> _EXERCISE OBJECTIVE_: Please copy the entries below word for word, leaving out any image.

──────── RECORDS FOR THIS TASK ────────

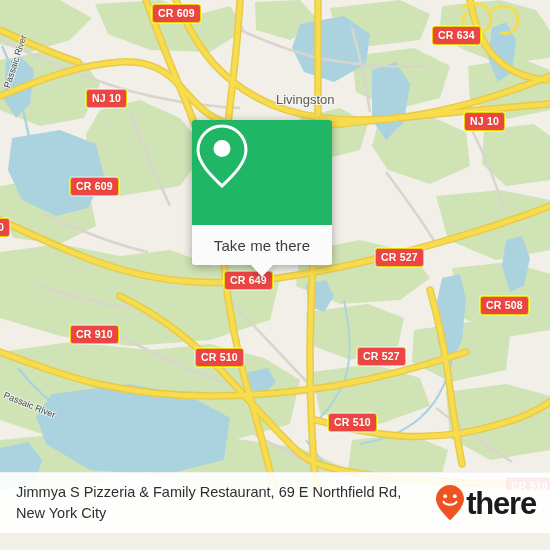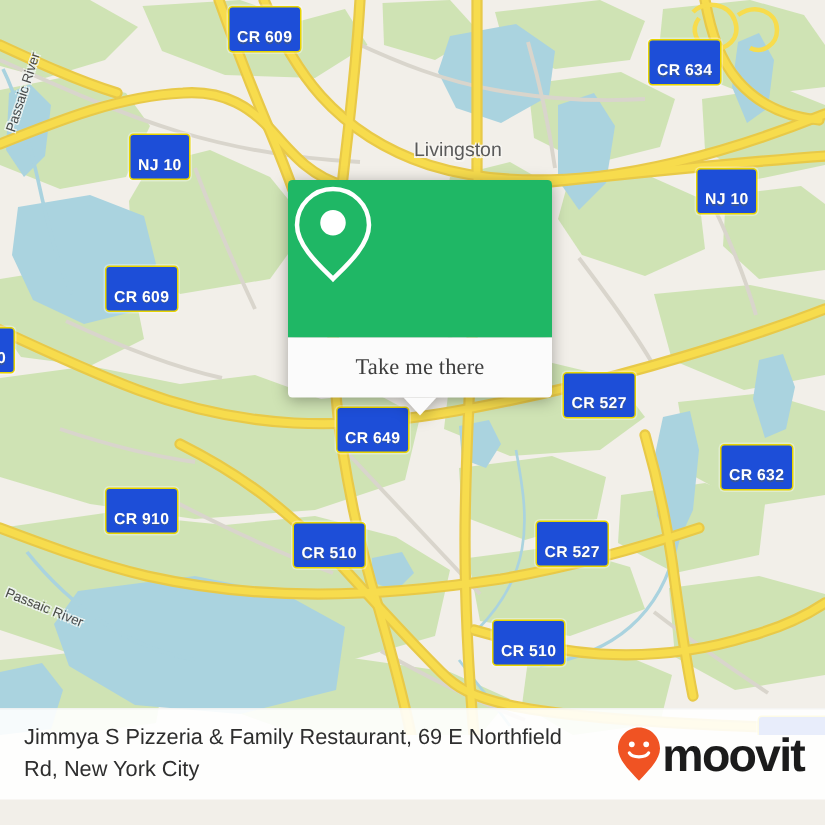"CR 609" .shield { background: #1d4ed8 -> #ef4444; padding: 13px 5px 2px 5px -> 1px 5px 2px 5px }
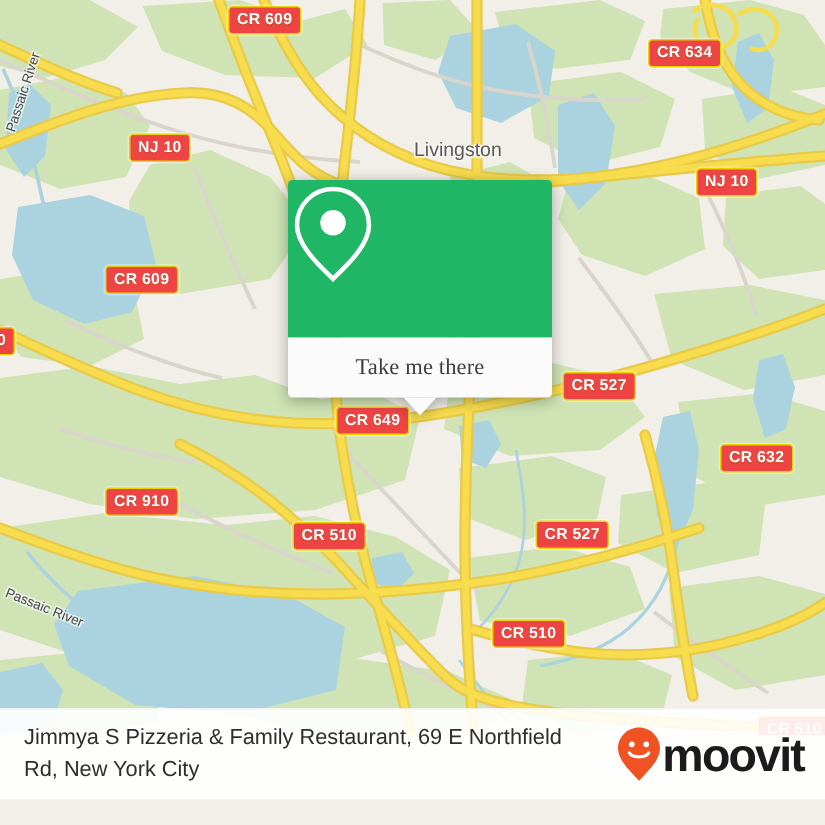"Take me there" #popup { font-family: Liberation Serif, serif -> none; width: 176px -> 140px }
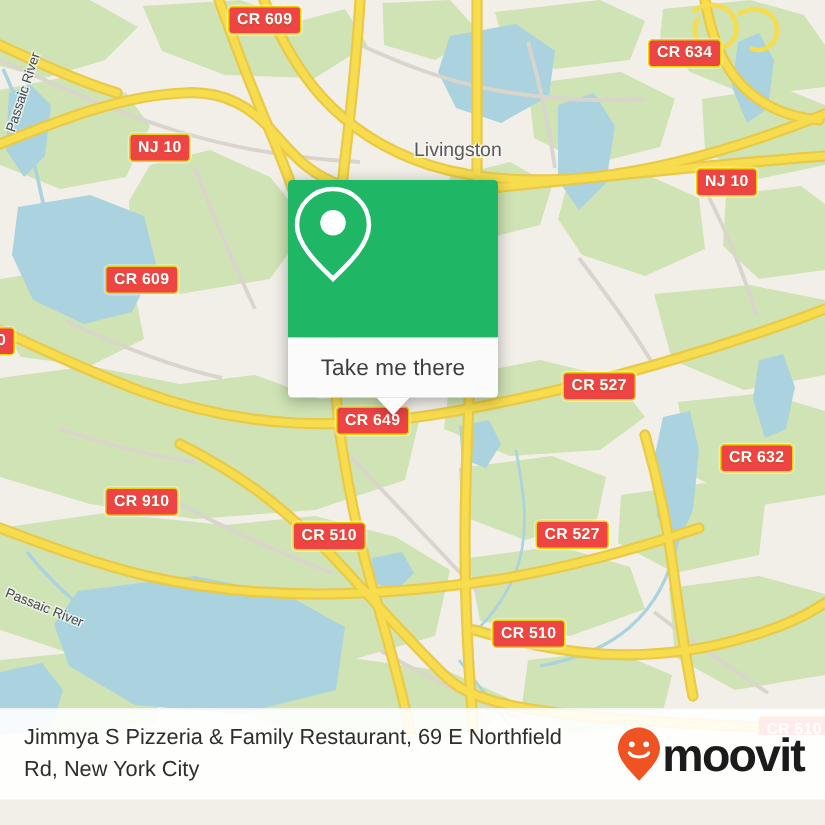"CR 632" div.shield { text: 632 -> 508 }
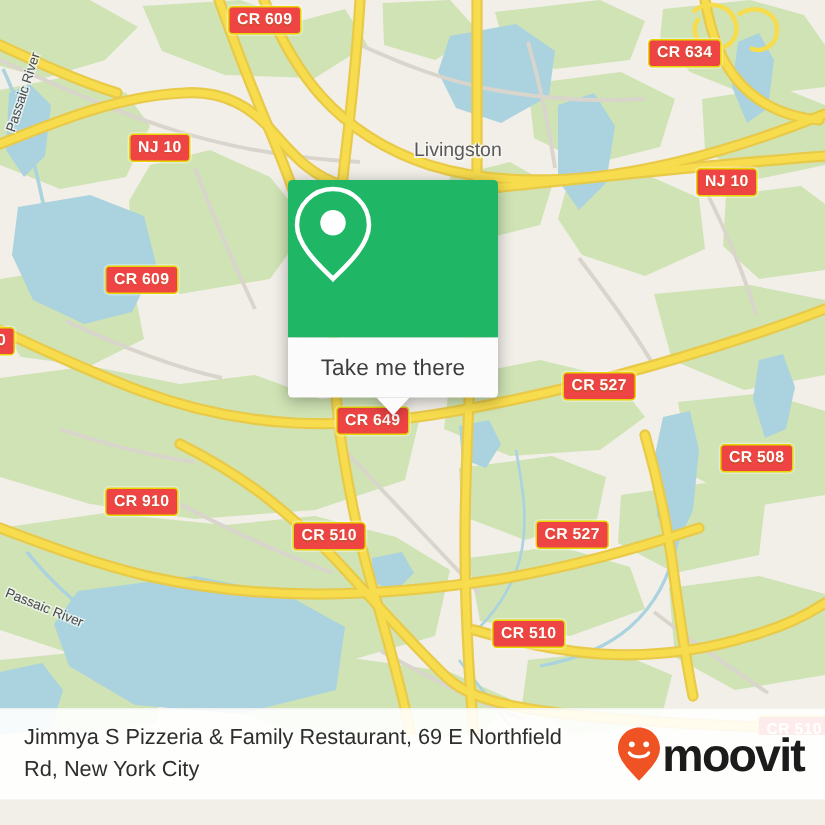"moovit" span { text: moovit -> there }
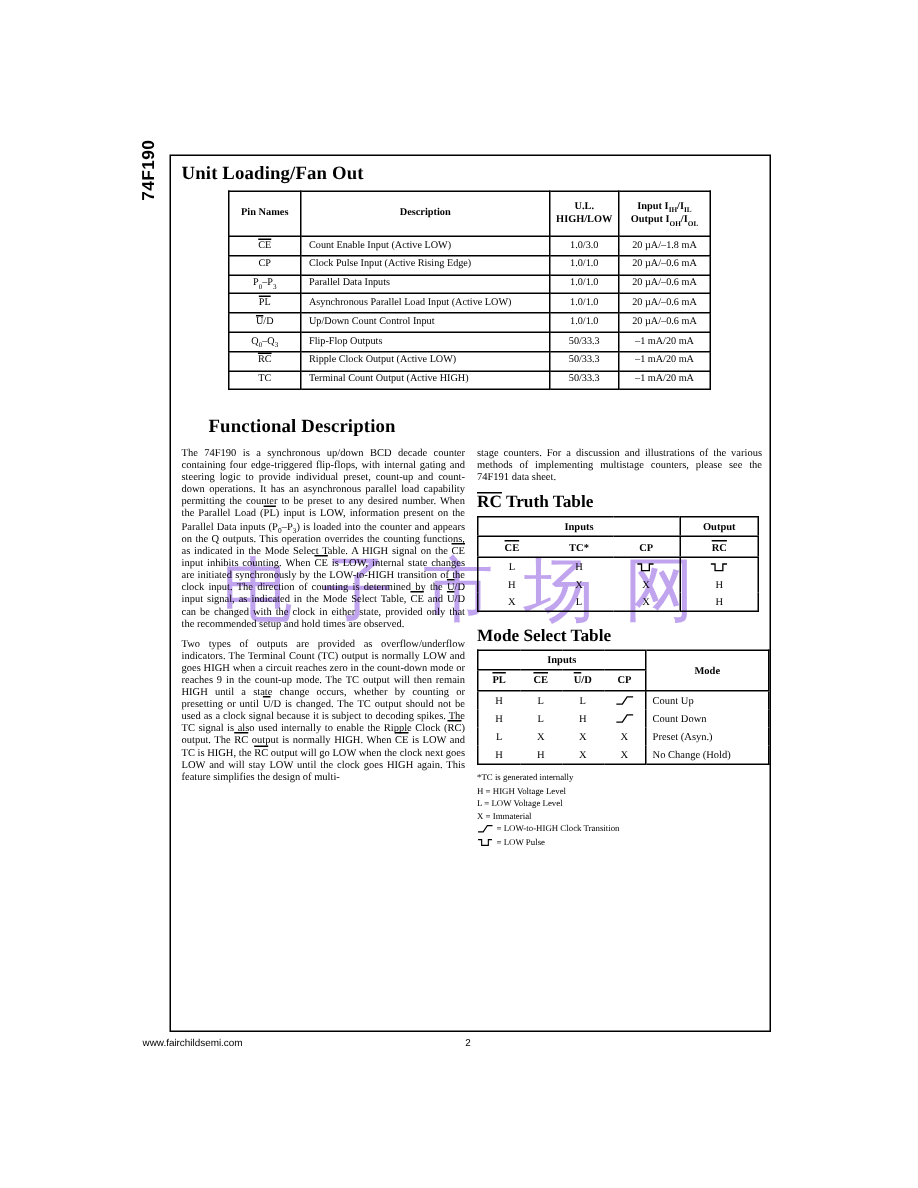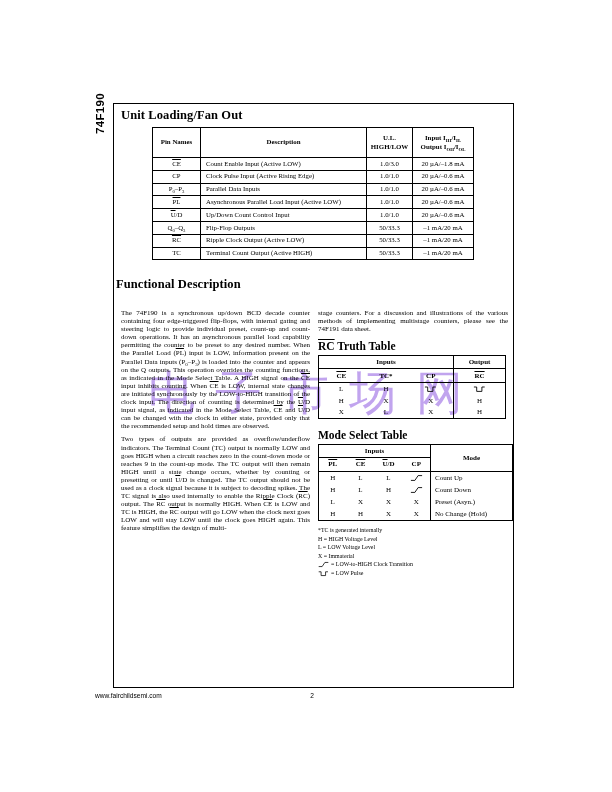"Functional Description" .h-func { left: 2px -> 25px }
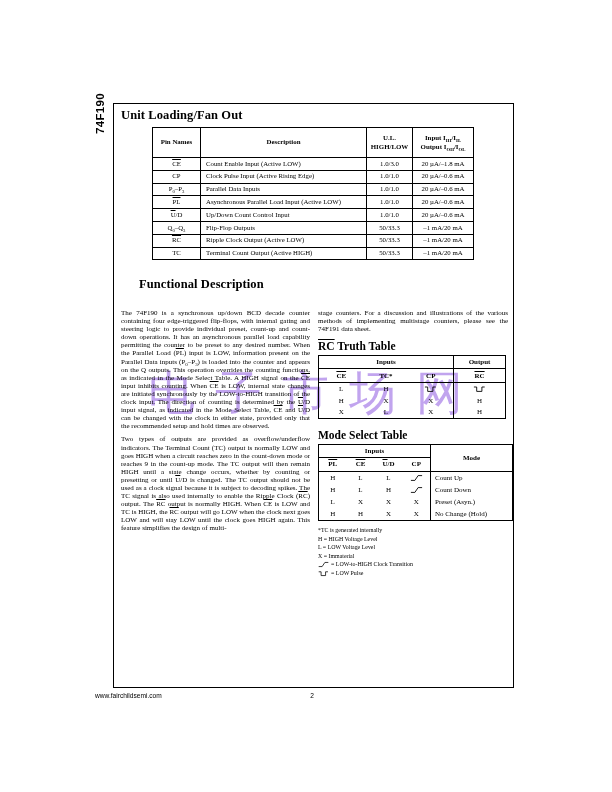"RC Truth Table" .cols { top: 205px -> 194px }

────────

> _SOLUTION FOR THIS EXERCISE_:
"CR 609" .shield { background: #1d4ed8 -> #ef4444; padding: 13px 5px 2px 5px -> 1px 5px 2px 5px }
"Take me there" #popup { font-family: Liberation Serif, serif -> none; width: 176px -> 140px }
"CR 632" div.shield { text: 632 -> 508 }
"moovit" span { text: moovit -> there }
"Functional Description" .h-func { left: 2px -> 25px }
"RC Truth Table" .cols { top: 205px -> 194px }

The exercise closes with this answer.